[PROVIDED RECORDS — start]
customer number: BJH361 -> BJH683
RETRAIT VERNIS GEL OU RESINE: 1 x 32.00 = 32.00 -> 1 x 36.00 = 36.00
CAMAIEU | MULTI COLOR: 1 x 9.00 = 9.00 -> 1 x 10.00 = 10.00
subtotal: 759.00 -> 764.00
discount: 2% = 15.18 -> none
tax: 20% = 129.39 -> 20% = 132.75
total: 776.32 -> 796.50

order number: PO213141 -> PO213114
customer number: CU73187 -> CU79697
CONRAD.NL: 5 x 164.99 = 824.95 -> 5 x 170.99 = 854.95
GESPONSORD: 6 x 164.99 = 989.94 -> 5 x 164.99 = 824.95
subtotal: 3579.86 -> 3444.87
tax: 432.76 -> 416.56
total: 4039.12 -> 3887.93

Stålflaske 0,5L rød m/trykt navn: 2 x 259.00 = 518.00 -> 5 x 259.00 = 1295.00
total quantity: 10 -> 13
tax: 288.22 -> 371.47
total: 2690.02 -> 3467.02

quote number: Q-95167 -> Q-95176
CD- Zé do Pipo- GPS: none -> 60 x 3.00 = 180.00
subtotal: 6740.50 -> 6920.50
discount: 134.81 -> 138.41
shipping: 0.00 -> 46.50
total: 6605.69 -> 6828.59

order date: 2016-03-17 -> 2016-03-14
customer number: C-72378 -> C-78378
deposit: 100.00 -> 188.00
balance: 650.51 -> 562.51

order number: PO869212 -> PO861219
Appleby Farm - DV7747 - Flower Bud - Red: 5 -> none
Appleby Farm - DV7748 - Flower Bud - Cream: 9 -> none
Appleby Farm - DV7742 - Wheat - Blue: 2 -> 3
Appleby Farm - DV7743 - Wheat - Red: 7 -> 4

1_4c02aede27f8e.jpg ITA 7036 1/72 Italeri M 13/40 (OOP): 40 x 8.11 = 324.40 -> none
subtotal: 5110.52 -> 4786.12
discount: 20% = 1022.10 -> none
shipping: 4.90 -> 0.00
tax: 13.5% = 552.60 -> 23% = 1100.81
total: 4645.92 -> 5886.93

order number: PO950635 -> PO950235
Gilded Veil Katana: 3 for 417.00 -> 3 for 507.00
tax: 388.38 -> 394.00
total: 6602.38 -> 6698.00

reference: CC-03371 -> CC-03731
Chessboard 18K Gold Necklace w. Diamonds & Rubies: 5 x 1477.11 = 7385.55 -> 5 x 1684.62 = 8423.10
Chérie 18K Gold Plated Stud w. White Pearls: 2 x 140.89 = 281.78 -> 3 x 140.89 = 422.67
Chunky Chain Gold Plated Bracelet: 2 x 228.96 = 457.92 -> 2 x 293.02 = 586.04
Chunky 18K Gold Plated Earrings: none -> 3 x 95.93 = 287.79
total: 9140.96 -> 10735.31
[PROVIDED RECORDS — finish]
• WORK ORDER:
Retype every record above exactly as it appears.

• WRITTEN RESPONSE:
customer number: BJH361 -> BJH683
RETRAIT VERNIS GEL OU RESINE: 1 x 32.00 = 32.00 -> 1 x 36.00 = 36.00
CAMAIEU | MULTI COLOR: 1 x 9.00 = 9.00 -> 1 x 10.00 = 10.00
subtotal: 759.00 -> 764.00
discount: 2% = 15.18 -> none
tax: 20% = 129.39 -> 20% = 132.75
total: 776.32 -> 796.50

order number: PO213141 -> PO213114
customer number: CU73187 -> CU79697
CONRAD.NL: 5 x 164.99 = 824.95 -> 5 x 170.99 = 854.95
GESPONSORD: 6 x 164.99 = 989.94 -> 5 x 164.99 = 824.95
subtotal: 3579.86 -> 3444.87
tax: 432.76 -> 416.56
total: 4039.12 -> 3887.93

Stålflaske 0,5L rød m/trykt navn: 2 x 259.00 = 518.00 -> 5 x 259.00 = 1295.00
total quantity: 10 -> 13
tax: 288.22 -> 371.47
total: 2690.02 -> 3467.02

quote number: Q-95167 -> Q-95176
CD- Zé do Pipo- GPS: none -> 60 x 3.00 = 180.00
subtotal: 6740.50 -> 6920.50
discount: 134.81 -> 138.41
shipping: 0.00 -> 46.50
total: 6605.69 -> 6828.59

order date: 2016-03-17 -> 2016-03-14
customer number: C-72378 -> C-78378
deposit: 100.00 -> 188.00
balance: 650.51 -> 562.51

order number: PO869212 -> PO861219
Appleby Farm - DV7747 - Flower Bud - Red: 5 -> none
Appleby Farm - DV7748 - Flower Bud - Cream: 9 -> none
Appleby Farm - DV7742 - Wheat - Blue: 2 -> 3
Appleby Farm - DV7743 - Wheat - Red: 7 -> 4

1_4c02aede27f8e.jpg ITA 7036 1/72 Italeri M 13/40 (OOP): 40 x 8.11 = 324.40 -> none
subtotal: 5110.52 -> 4786.12
discount: 20% = 1022.10 -> none
shipping: 4.90 -> 0.00
tax: 13.5% = 552.60 -> 23% = 1100.81
total: 4645.92 -> 5886.93

order number: PO950635 -> PO950235
Gilded Veil Katana: 3 for 417.00 -> 3 for 507.00
tax: 388.38 -> 394.00
total: 6602.38 -> 6698.00

reference: CC-03371 -> CC-03731
Chessboard 18K Gold Necklace w. Diamonds & Rubies: 5 x 1477.11 = 7385.55 -> 5 x 1684.62 = 8423.10
Chérie 18K Gold Plated Stud w. White Pearls: 2 x 140.89 = 281.78 -> 3 x 140.89 = 422.67
Chunky Chain Gold Plated Bracelet: 2 x 228.96 = 457.92 -> 2 x 293.02 = 586.04
Chunky 18K Gold Plated Earrings: none -> 3 x 95.93 = 287.79
total: 9140.96 -> 10735.31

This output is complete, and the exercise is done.